Vendor claim and external critic, same week, same project. Here’s what each one actually says.
On June 4, Anthropic’s research blog described Claude-powered agents as having achieved what it characterizes as an end-to-end recursive self-improvement milestone, AI systems autonomously conducting research, identifying capability gaps, and generating improvements to their own processes without step-by-step human direction. The hub’s June 6 coverage already addressed the compliance gap this creates; what’s new from Anthropic on June 4 is the milestone framing itself.

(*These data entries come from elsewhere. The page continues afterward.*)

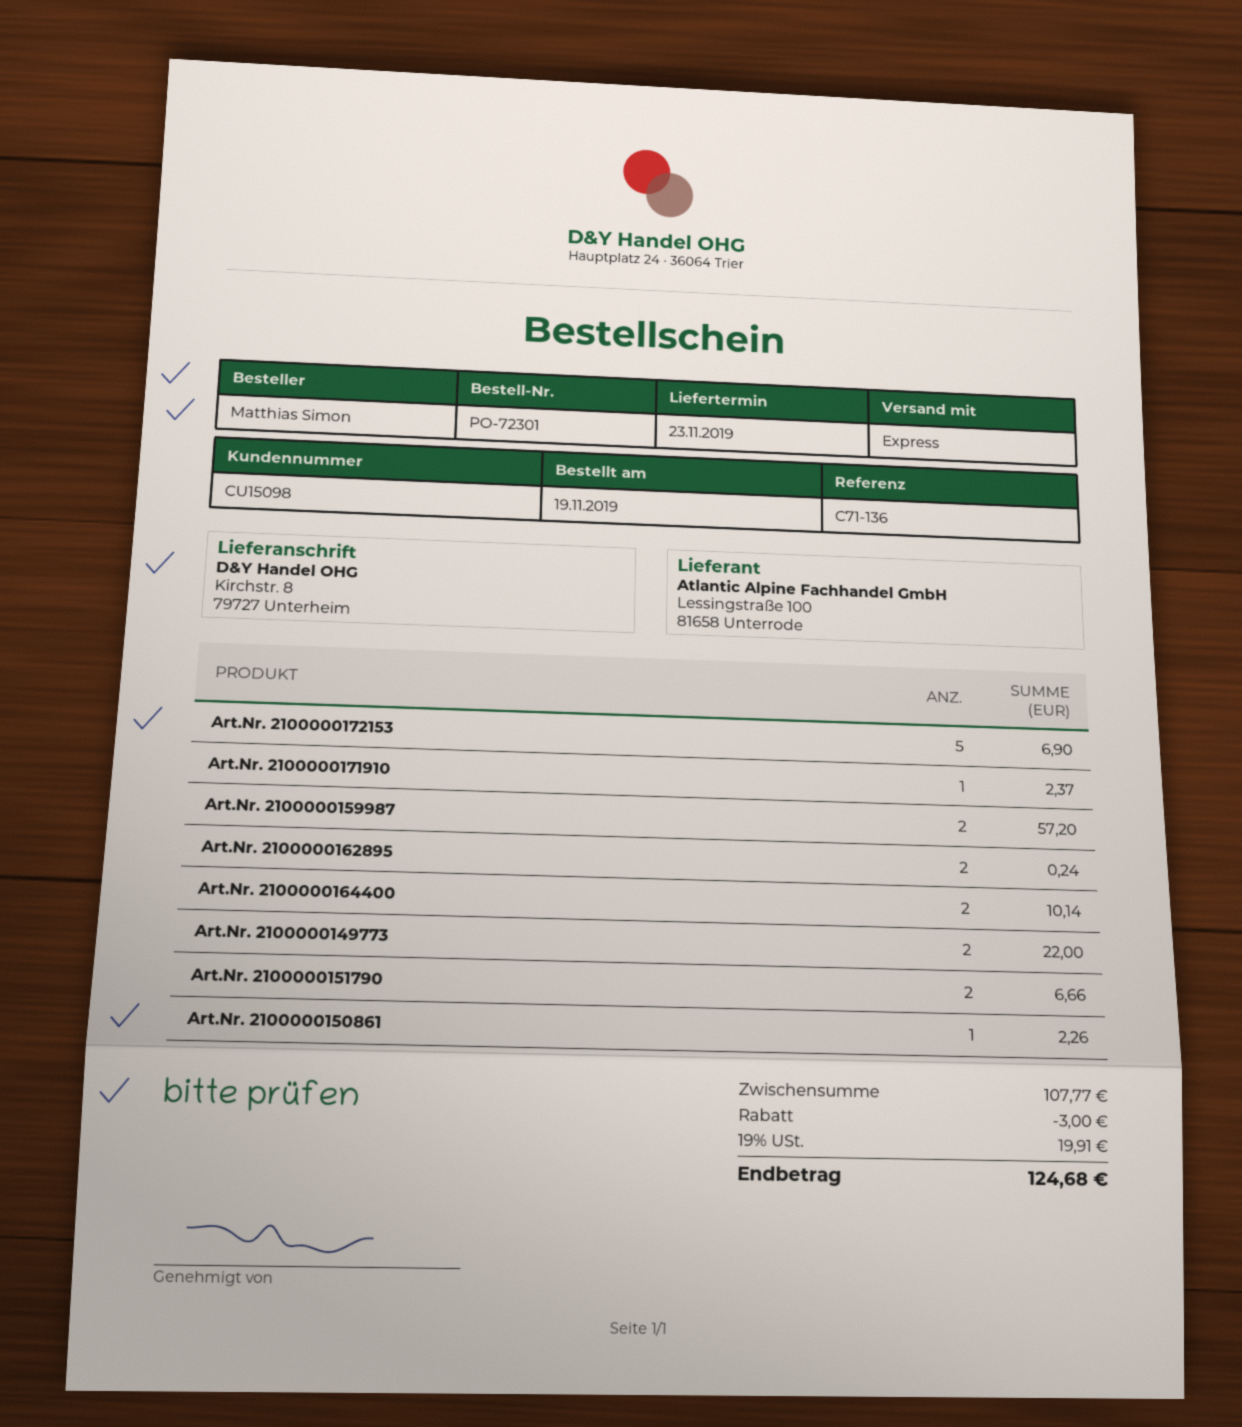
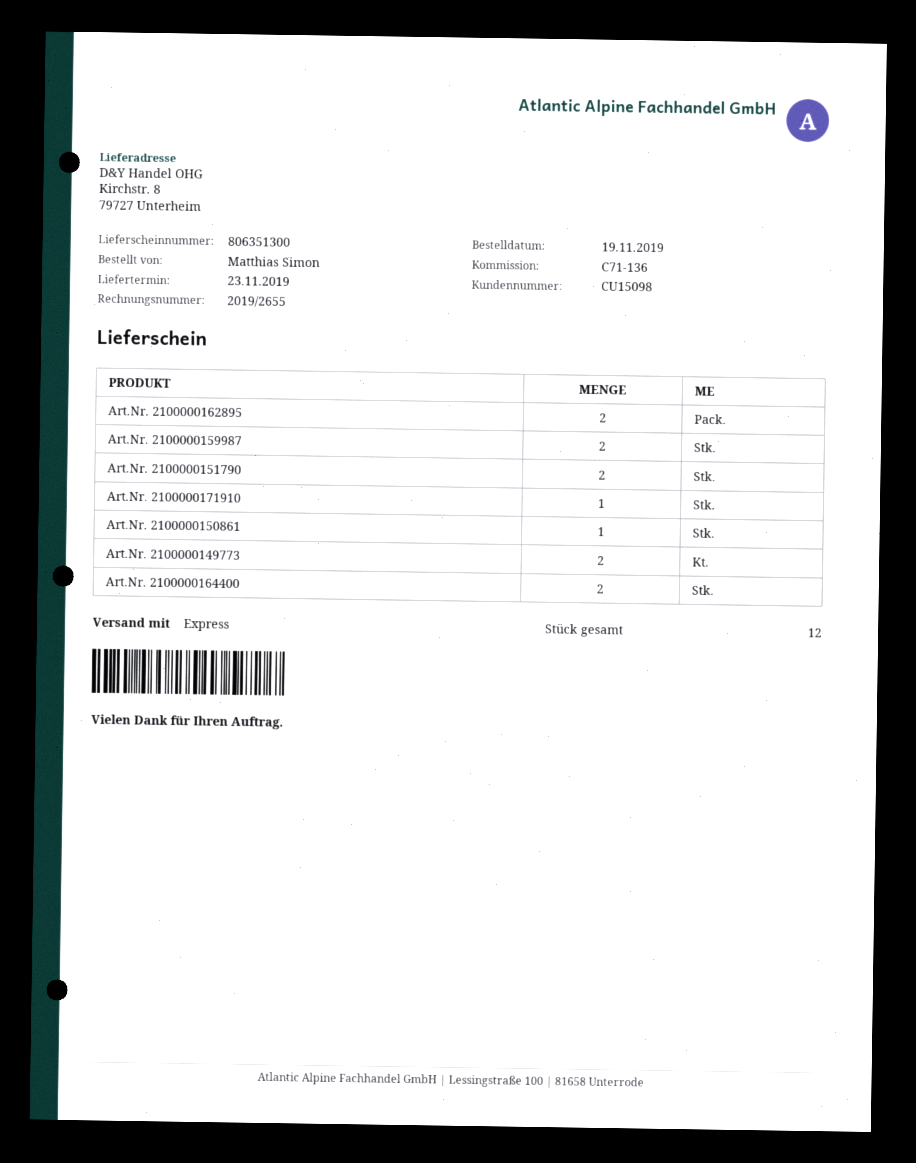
Art.Nr. 2100000172153: 5 -> none

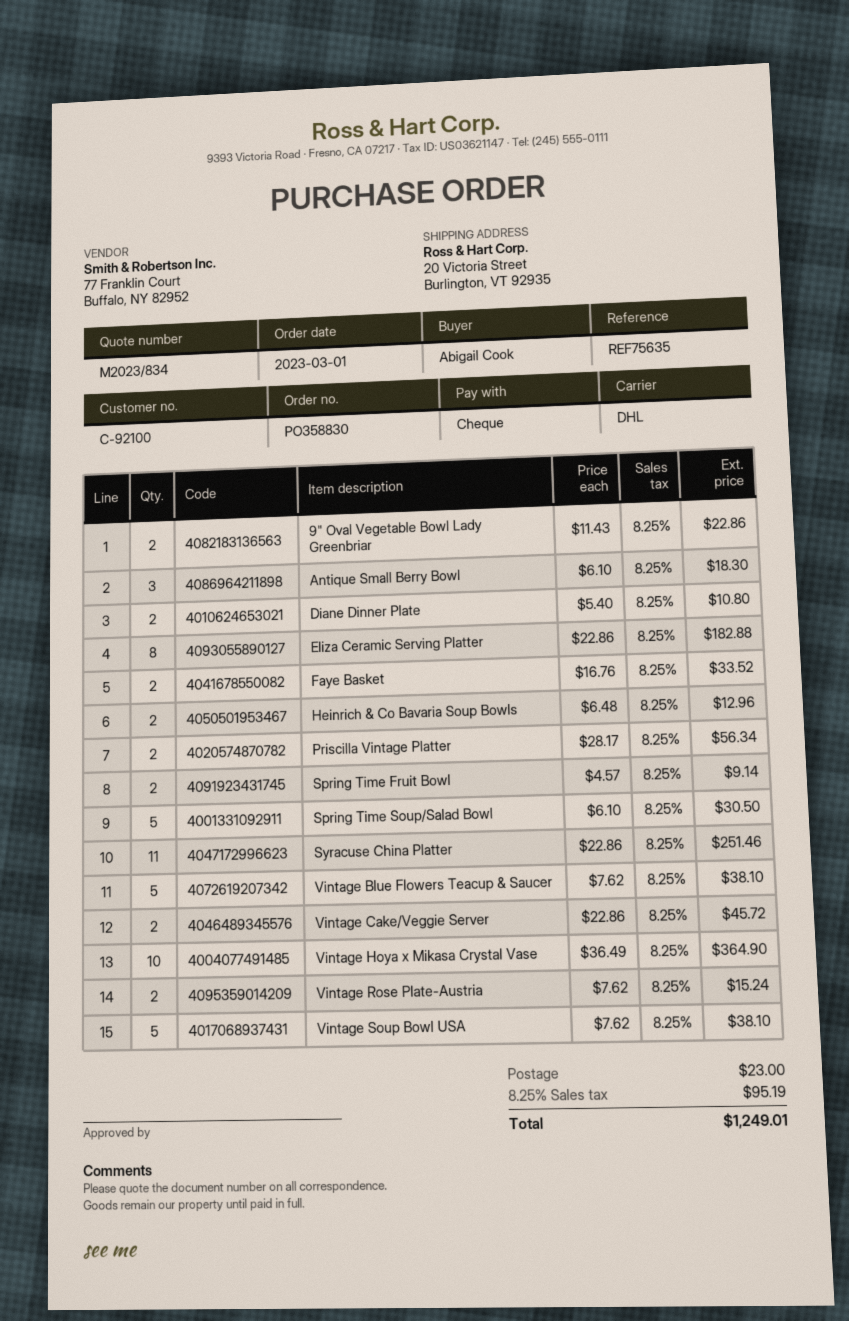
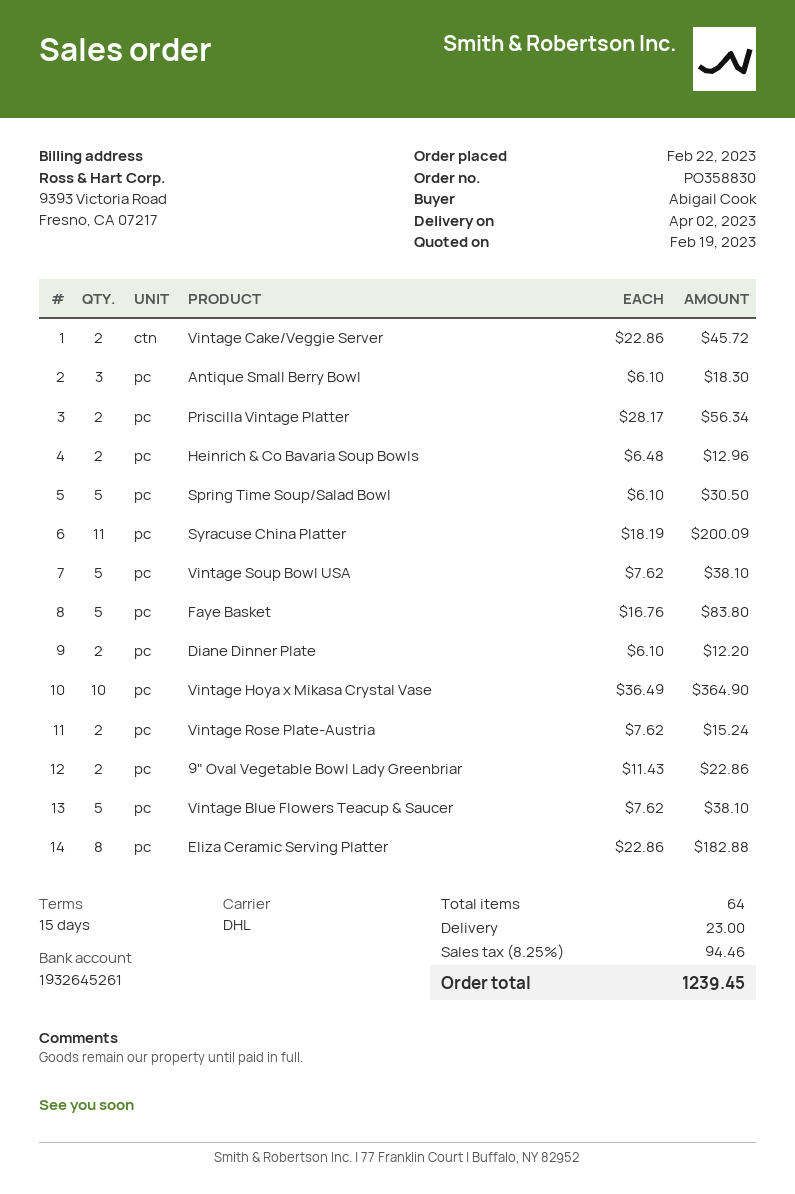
order date: 2023-03-01 -> 2023-02-22
Diane Dinner Plate: 2 x 5.40 = 10.80 -> 2 x 6.10 = 12.20
Faye Basket: 2 x 16.76 = 33.52 -> 5 x 16.76 = 83.80
Spring Time Fruit Bowl: 2 x 4.57 = 9.14 -> none
Syracuse China Platter: 11 x 22.86 = 251.46 -> 11 x 18.19 = 200.09
tax: 8.25% = 95.19 -> 8.25% = 94.46
total: 1249.01 -> 1239.45

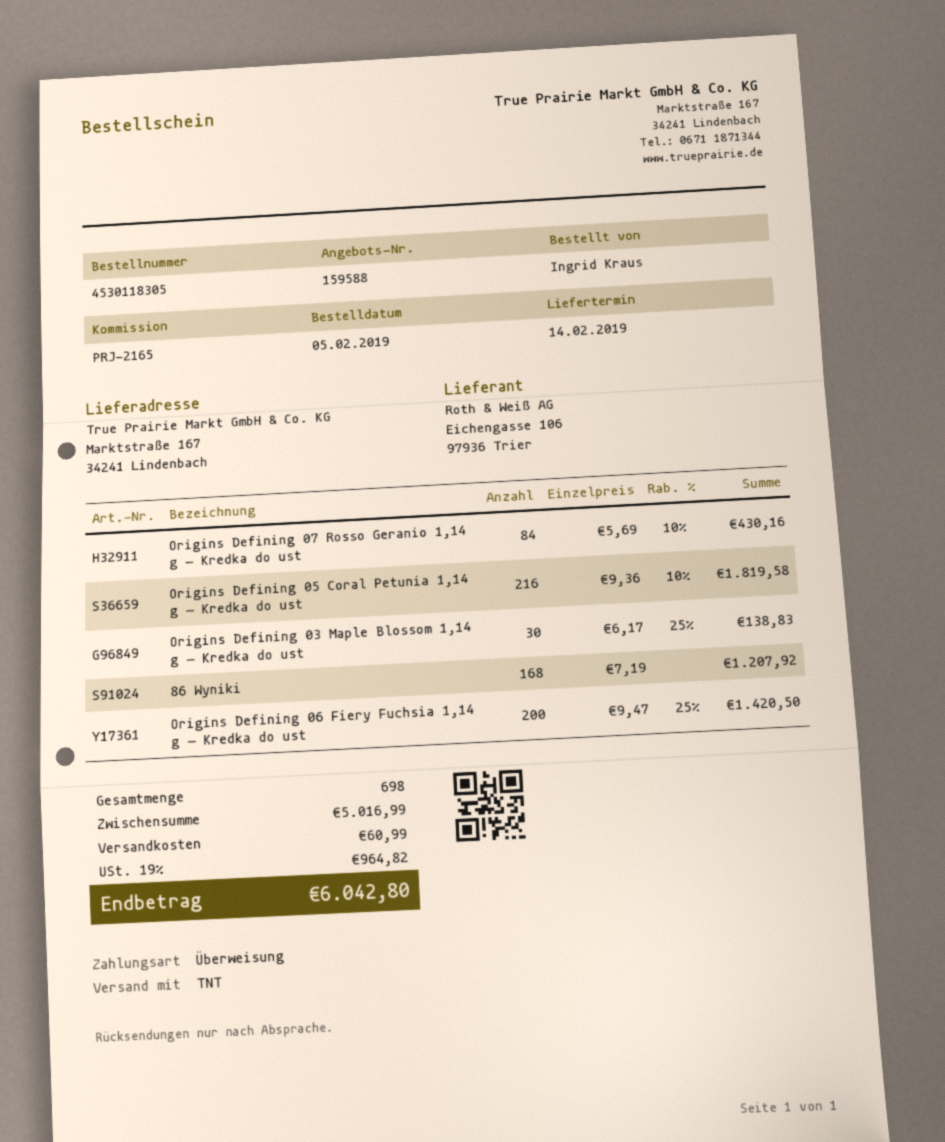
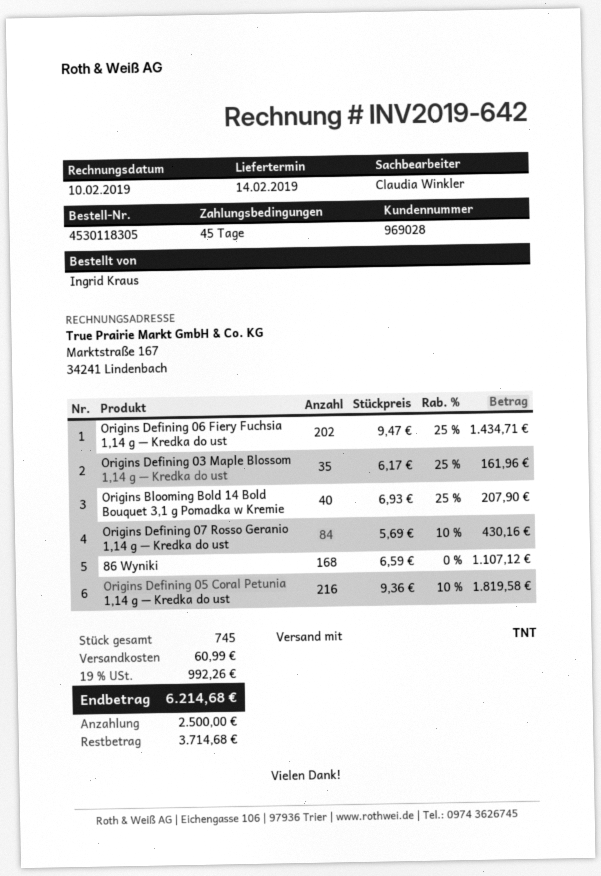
Origins Defining 03 Maple Blossom 1,14 g — Kredka do ust: 30 x 6.17 - 25% = 138.83 -> 35 x 6.17 - 25% = 161.96
86 Wyniki: 168 x 7.19 = 1207.92 -> 168 x 6.59 = 1107.12
Origins Defining 06 Fiery Fuchsia 1,14 g — Kredka do ust: 200 x 9.47 - 25% = 1420.50 -> 202 x 9.47 - 25% = 1434.71
Origins Blooming Bold 14 Bold Bouquet 3,1 g Pomadka w Kremie: none -> 40 x 6.93 - 25% = 207.90
total quantity: 698 -> 745
tax: 19% = 964.82 -> 19% = 992.26
total: 6042.80 -> 6214.68

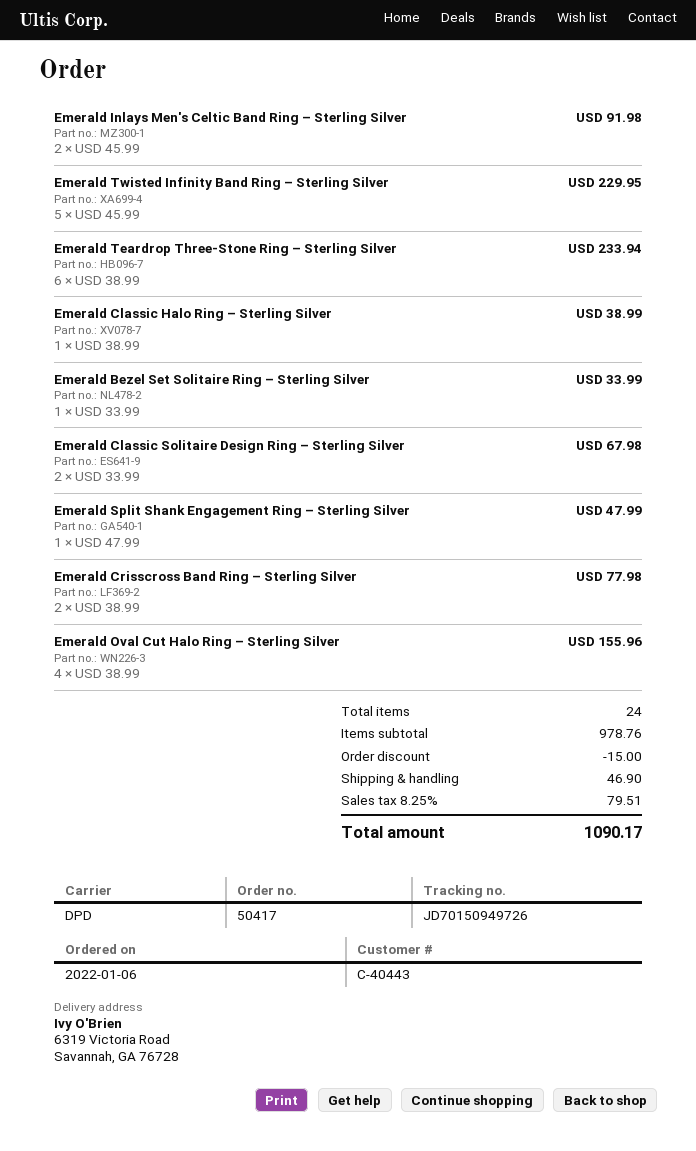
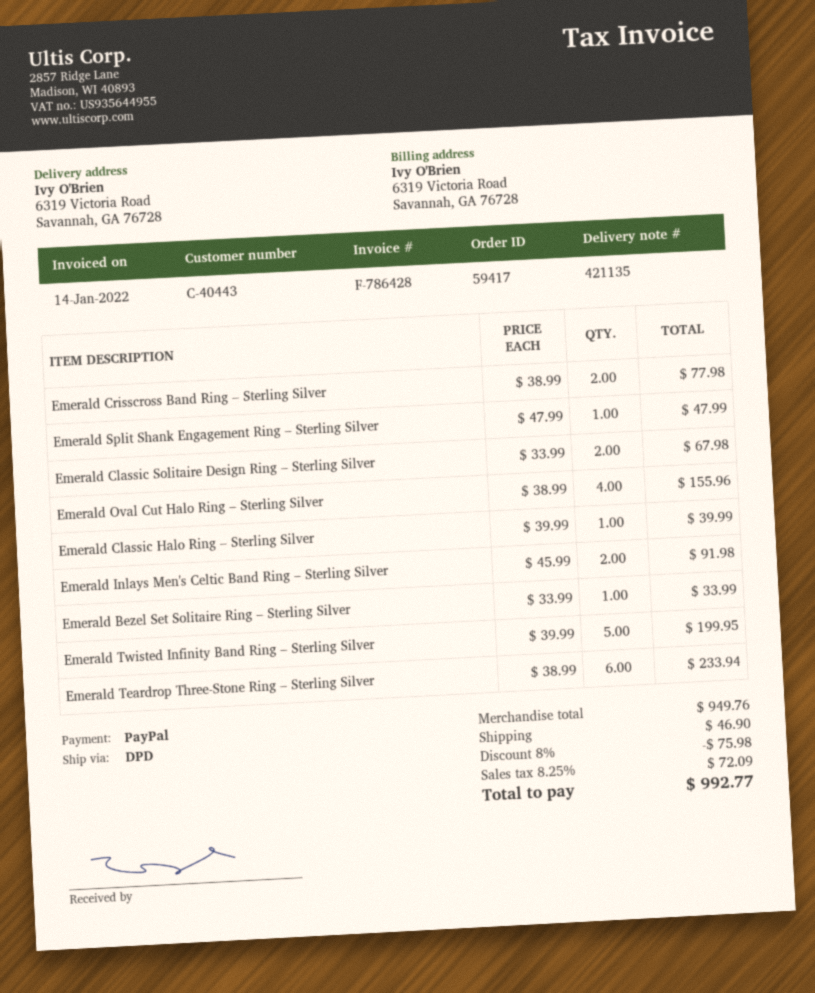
order number: 50417 -> 59417
Emerald Twisted Infinity Band Ring – Sterling Silver: 5 x 45.99 = 229.95 -> 5 x 39.99 = 199.95
Emerald Classic Halo Ring – Sterling Silver: 1 x 38.99 = 38.99 -> 1 x 39.99 = 39.99
subtotal: 978.76 -> 949.76
discount: 15.00 -> 75.98
tax: 8.25% = 79.51 -> 8.25% = 72.09
total: 1090.17 -> 992.77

RSI claims deserve careful reading. Anthropic’s research blog describes Claude-powered agents as having [the stated capability], that’s a vendor characterization of the agents’ behavior, not an independently verified capability assessment. “End-to-end” RSI in the research literature carries specific technical meaning; Anthropic’s framing of their agents’ behavior as RSI should be evaluated against independent evaluation when it becomes available, not taken at face value from a vendor announcement. The Hub’s June 6 brief on the recursive self-improvement compliance gap established why independent evaluation matters here, the standards frameworks haven’t caught up to what vendors are claiming.
Schneier’s challenge. On June 8, Bruce Schneier published his analysis of the Glasswing patching pipeline on Schneier on Security. Schneier’s argument is specific: there’s a documented gap between the point at which vulnerabilities are discovered in Glasswing-connected critical infrastructure systems and the point at which patches are actually deployed across all nodes. He describes this as a patching deficit, and it’s not a small one.
Warning
Schneier's patching deficit and Anthropic's RSI milestone describe the same operational reality from opposite directions. AI agents improving their own processes require continuous security evaluation. A patching pipeline with a documented deployment lag can't provide that. The compliance gap here isn't theoretical, it's the documented space between what Anthropic is claiming and what Schneier says the infrastructure can actually manage.
Schneier’s position is attributed expert analysis. It’s not independently verified data on patch deployment rates, those figures aren’t public. But Schneier is a recognized security authority, and his characterization of the gap is grounded in the structural reality of how Glasswing is deployed. The project now spans power grids, hospitals, and water systems across multiple jurisdictions. The hub’s prior coverage of the Glasswing coordination chain established the governance complexity of that deployment footprint. Schneier’s critique is that the patching pipeline hasn’t kept pace with the expansion.
Why these two claims are in tension. Anthropic frames Claude-powered agents as capable of autonomous research and self-improvement. Schneier frames the operational infrastructure those agents are embedded in as having a patching deficit. If both are accurate, the combination is a specific kind of risk: AI systems improving their own capabilities deployed in critical infrastructure that can’t patch fast enough to evaluate what they’ve improved.
That’s not a hypothetical. That’s the described situation as of June 8.
The part nobody mentions in Anthropic’s RSI announcement: if AI agents are genuinely improving their own processes, the security evaluation of those agents needs to be continuous, not point-in-time. A patch deployed two weeks after a vulnerability is discovered is already evaluating a system that may have changed. Schneier’s patching deficit critique and Anthropic’s RSI milestone claim are each individually notable. Together, they describe an evaluation gap that no current compliance framework addresses, the hub’s June 6 piece documented that gap in detail.
What to Watch
What to watch. Whether Anthropic publishes technical documentation for the RSI milestone that allows independent evaluation, vendor claims without that documentation can’t be validated. Whether Schneier’s patching deficit analysis prompts a Glasswing governance response, the project’s oversight structure would need to address the patch deployment timeline explicitly. And whether any regulatory body begins examining the intersection of autonomous AI capability improvement and infrastructure patch cadence as a compliance requirement.
Don’t treat Anthropic’s RSI milestone framing as a capability confirmation until independent evaluation exists. Don’t dismiss Schneier’s patching deficit critique because it doesn’t come with raw deployment data, his structural analysis of the mismatch between Glasswing’s expansion footprint and its patching pipeline is consistent with what the hub has documented about Glasswing’s governance complexity.